I had no sooner finished speaking than one of my genealogical colleagues came up to me. Emily Garber and I are both genealogical bloggers (her blog is (going) The Extra Yad and I strongly recommend it, especially if you have Jewish ancestry!) and we’ve been friends for some time. We had breakfast yesterday. We share a commitment to standards and to genealogical excellence.

And guess whose great grandmother was that Russian woman reflected in that death certificate?

Yup.

It was Emily’s great grandmother’s death certificate I had happened to choose out of all the examples I might have had available to make that point.

And I’ve had that happen so many times before.
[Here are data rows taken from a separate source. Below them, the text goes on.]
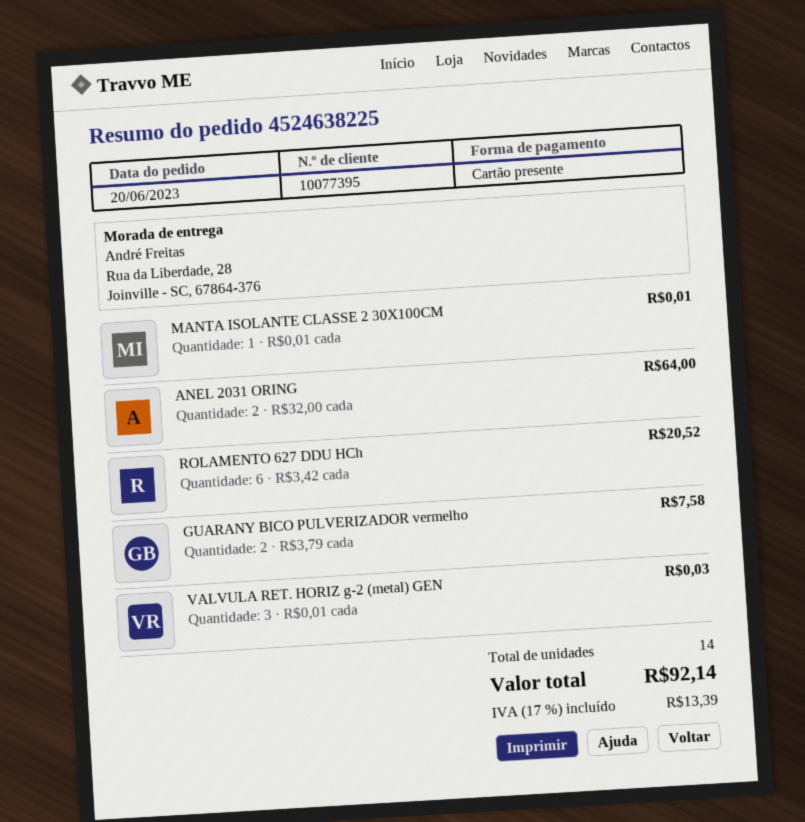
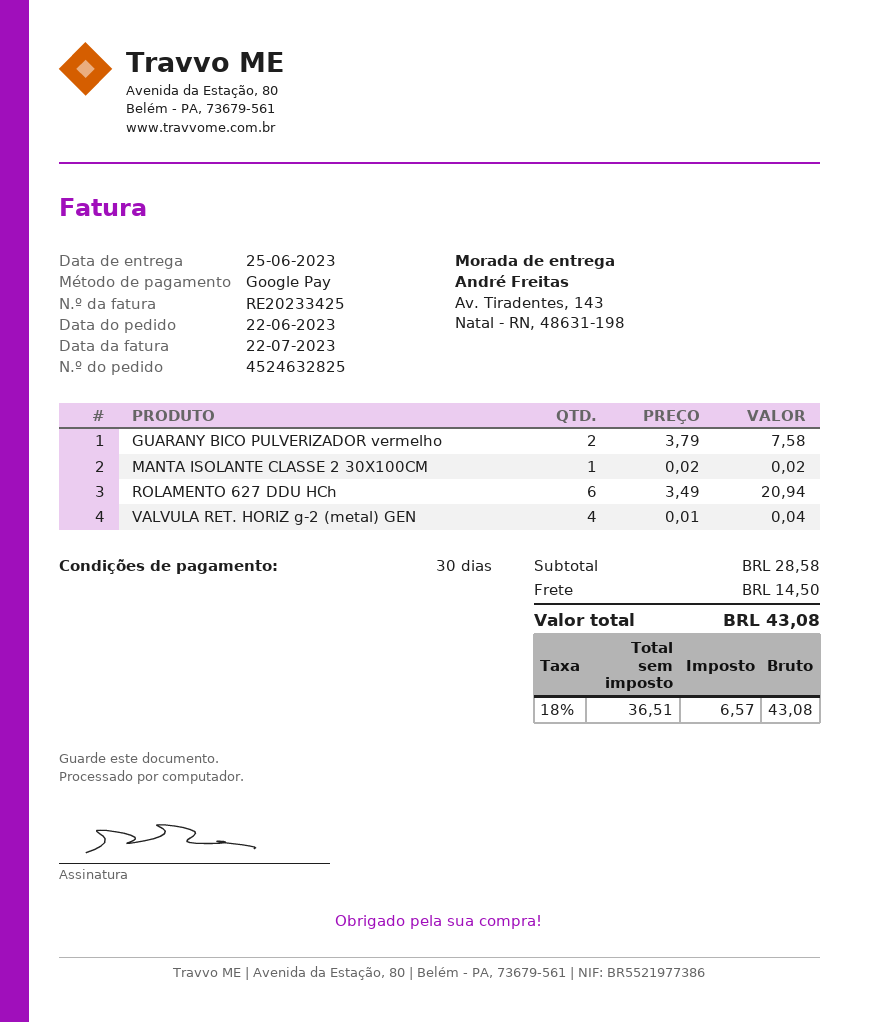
order number: 4524638225 -> 4524632825
order date: 2023-06-20 -> 2023-06-22
payment method: gift card -> Google Pay
ship to: Rua da Liberdade, 28, Joinville - SC, 67864-376 -> Av. Tiradentes, 143, Natal - RN, 48631-198
MANTA ISOLANTE CLASSE 2 30X100CM: 1 x 0.01 = 0.01 -> 1 x 0.02 = 0.02
ANEL 2031 ORING: 2 x 32.00 = 64.00 -> none
ROLAMENTO 627 DDU HCh: 6 x 3.42 = 20.52 -> 6 x 3.49 = 20.94
VALVULA RET. HORIZ g-2 (metal) GEN: 3 x 0.01 = 0.03 -> 4 x 0.01 = 0.04
shipping: none -> 14.50
tax: 17% = 13.39 -> 18% = 6.57
total: 92.14 -> 43.08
Once when I went to Dallas to speak, for a lecture on private laws, I chose an act that provided a pension to a Union man who’d been killed in Texas. It turned out that he was an ancestor of the Dallas Genealogical Society member who picked me up at the airport and shepherded me throughout that trip.3

And when I went to Colorado, a member of the Colorado Genealogical Society asked me to look at a Maryland document that involved his 10th great grandfather selling the right to have some land surveyed in the 17th century. And the land was being sold to … my 9th great grandfather.4

And when I was talking about a critical DNA test for my Baker family in a keynote at RootsTech… and the one person who made that testing possible for my family turned out to be in the audience.5

Serendipity.

It’s those coincidences of life on the road that make this so much fun.


SOURCES

  1. Merriam-Webster Online Dictionary (http://www.m-w.com : accessed 12 Aug 2016), “serendipity.”
  2. See, e.g., Ancestry Insider, “Serendipity in Embroidery,” posted 22 Jun 2012, Ancestry Insider (http://ancestryinsider.blogspot.com : accessed 12 Aug 2016).
  3. See “An Act granting a Pension to Mary Ann Montgomery,” 17 Stat. 677 (1872).
  4. See Judy G. Russell, “More Serendipity,” The Legal Genealogist, posted 9 Aug 2014 (https://www.legalgenealogist.com/blog : accessed 12 Aug 2016).
  5. See ibid., “The cousin who isn’t,” posted 8 Feb 2014.